Given records.
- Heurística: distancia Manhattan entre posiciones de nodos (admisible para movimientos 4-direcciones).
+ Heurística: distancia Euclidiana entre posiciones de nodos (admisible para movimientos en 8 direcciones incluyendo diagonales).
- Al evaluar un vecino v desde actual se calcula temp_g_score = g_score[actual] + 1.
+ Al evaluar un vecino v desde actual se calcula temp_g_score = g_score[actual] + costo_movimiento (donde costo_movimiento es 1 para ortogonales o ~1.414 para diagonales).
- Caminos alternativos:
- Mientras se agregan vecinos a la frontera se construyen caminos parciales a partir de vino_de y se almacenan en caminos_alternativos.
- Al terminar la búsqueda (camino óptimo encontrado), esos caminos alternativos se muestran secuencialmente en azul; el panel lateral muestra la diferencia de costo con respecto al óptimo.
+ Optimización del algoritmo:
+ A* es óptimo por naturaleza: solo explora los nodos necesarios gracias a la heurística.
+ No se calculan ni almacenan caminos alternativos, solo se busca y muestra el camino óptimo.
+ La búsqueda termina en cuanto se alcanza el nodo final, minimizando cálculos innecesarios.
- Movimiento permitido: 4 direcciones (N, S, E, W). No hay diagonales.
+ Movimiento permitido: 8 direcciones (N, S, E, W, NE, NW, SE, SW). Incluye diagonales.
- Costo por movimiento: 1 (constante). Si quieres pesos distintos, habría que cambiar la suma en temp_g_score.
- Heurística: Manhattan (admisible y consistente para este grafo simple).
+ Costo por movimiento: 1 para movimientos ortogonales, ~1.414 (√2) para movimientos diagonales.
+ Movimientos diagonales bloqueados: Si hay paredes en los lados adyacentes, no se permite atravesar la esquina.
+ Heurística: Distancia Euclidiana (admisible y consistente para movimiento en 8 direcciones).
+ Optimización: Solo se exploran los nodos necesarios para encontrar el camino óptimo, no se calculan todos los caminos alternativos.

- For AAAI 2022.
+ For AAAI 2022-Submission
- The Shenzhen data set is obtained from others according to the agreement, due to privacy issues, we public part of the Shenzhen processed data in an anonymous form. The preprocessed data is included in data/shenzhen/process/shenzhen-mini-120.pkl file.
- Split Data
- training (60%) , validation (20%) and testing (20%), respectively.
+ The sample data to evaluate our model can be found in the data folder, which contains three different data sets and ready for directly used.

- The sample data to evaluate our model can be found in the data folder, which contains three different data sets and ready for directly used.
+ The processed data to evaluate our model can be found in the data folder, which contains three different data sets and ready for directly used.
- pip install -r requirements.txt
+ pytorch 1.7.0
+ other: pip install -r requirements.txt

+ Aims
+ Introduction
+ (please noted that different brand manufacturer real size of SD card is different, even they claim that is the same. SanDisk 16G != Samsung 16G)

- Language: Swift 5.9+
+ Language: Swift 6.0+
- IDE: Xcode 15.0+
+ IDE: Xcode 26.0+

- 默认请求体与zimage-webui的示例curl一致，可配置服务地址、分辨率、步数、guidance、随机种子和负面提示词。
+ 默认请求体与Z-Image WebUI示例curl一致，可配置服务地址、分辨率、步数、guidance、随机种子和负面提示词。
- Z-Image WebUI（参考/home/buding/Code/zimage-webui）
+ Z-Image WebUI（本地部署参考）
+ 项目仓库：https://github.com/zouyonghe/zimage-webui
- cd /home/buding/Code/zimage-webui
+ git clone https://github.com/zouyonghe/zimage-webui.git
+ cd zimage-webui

Exercise prompt.
Whatever the number of entries above, each one is to be copied exactly.

Answer to the exercise.
- Heurística: distancia Manhattan entre posiciones de nodos (admisible para movimientos 4-direcciones).
+ Heurística: distancia Euclidiana entre posiciones de nodos (admisible para movimientos en 8 direcciones incluyendo diagonales).
- Al evaluar un vecino v desde actual se calcula temp_g_score = g_score[actual] + 1.
+ Al evaluar un vecino v desde actual se calcula temp_g_score = g_score[actual] + costo_movimiento (donde costo_movimiento es 1 para ortogonales o ~1.414 para diagonales).
- Caminos alternativos:
- Mientras se agregan vecinos a la frontera se construyen caminos parciales a partir de vino_de y se almacenan en caminos_alternativos.
- Al terminar la búsqueda (camino óptimo encontrado), esos caminos alternativos se muestran secuencialmente en azul; el panel lateral muestra la diferencia de costo con respecto al óptimo.
+ Optimización del algoritmo:
+ A* es óptimo por naturaleza: solo explora los nodos necesarios gracias a la heurística.
+ No se calculan ni almacenan caminos alternativos, solo se busca y muestra el camino óptimo.
+ La búsqueda termina en cuanto se alcanza el nodo final, minimizando cálculos innecesarios.
- Movimiento permitido: 4 direcciones (N, S, E, W). No hay diagonales.
+ Movimiento permitido: 8 direcciones (N, S, E, W, NE, NW, SE, SW). Incluye diagonales.
- Costo por movimiento: 1 (constante). Si quieres pesos distintos, habría que cambiar la suma en temp_g_score.
- Heurística: Manhattan (admisible y consistente para este grafo simple).
+ Costo por movimiento: 1 para movimientos ortogonales, ~1.414 (√2) para movimientos diagonales.
+ Movimientos diagonales bloqueados: Si hay paredes en los lados adyacentes, no se permite atravesar la esquina.
+ Heurística: Distancia Euclidiana (admisible y consistente para movimiento en 8 direcciones).
+ Optimización: Solo se exploran los nodos necesarios para encontrar el camino óptimo, no se calculan todos los caminos alternativos.

- For AAAI 2022.
+ For AAAI 2022-Submission
- The Shenzhen data set is obtained from others according to the agreement, due to privacy issues, we public part of the Shenzhen processed data in an anonymous form. The preprocessed data is included in data/shenzhen/process/shenzhen-mini-120.pkl file.
- Split Data
- training (60%) , validation (20%) and testing (20%), respectively.
+ The sample data to evaluate our model can be found in the data folder, which contains three different data sets and ready for directly used.

- The sample data to evaluate our model can be found in the data folder, which contains three different data sets and ready for directly used.
+ The processed data to evaluate our model can be found in the data folder, which contains three different data sets and ready for directly used.
- pip install -r requirements.txt
+ pytorch 1.7.0
+ other: pip install -r requirements.txt

+ Aims
+ Introduction
+ (please noted that different brand manufacturer real size of SD card is different, even they claim that is the same. SanDisk 16G != Samsung 16G)

- Language: Swift 5.9+
+ Language: Swift 6.0+
- IDE: Xcode 15.0+
+ IDE: Xcode 26.0+

- 默认请求体与zimage-webui的示例curl一致，可配置服务地址、分辨率、步数、guidance、随机种子和负面提示词。
+ 默认请求体与Z-Image WebUI示例curl一致，可配置服务地址、分辨率、步数、guidance、随机种子和负面提示词。
- Z-Image WebUI（参考/home/buding/Code/zimage-webui）
+ Z-Image WebUI（本地部署参考）
+ 项目仓库：https://github.com/zouyonghe/zimage-webui
- cd /home/buding/Code/zimage-webui
+ git clone https://github.com/zouyonghe/zimage-webui.git
+ cd zimage-webui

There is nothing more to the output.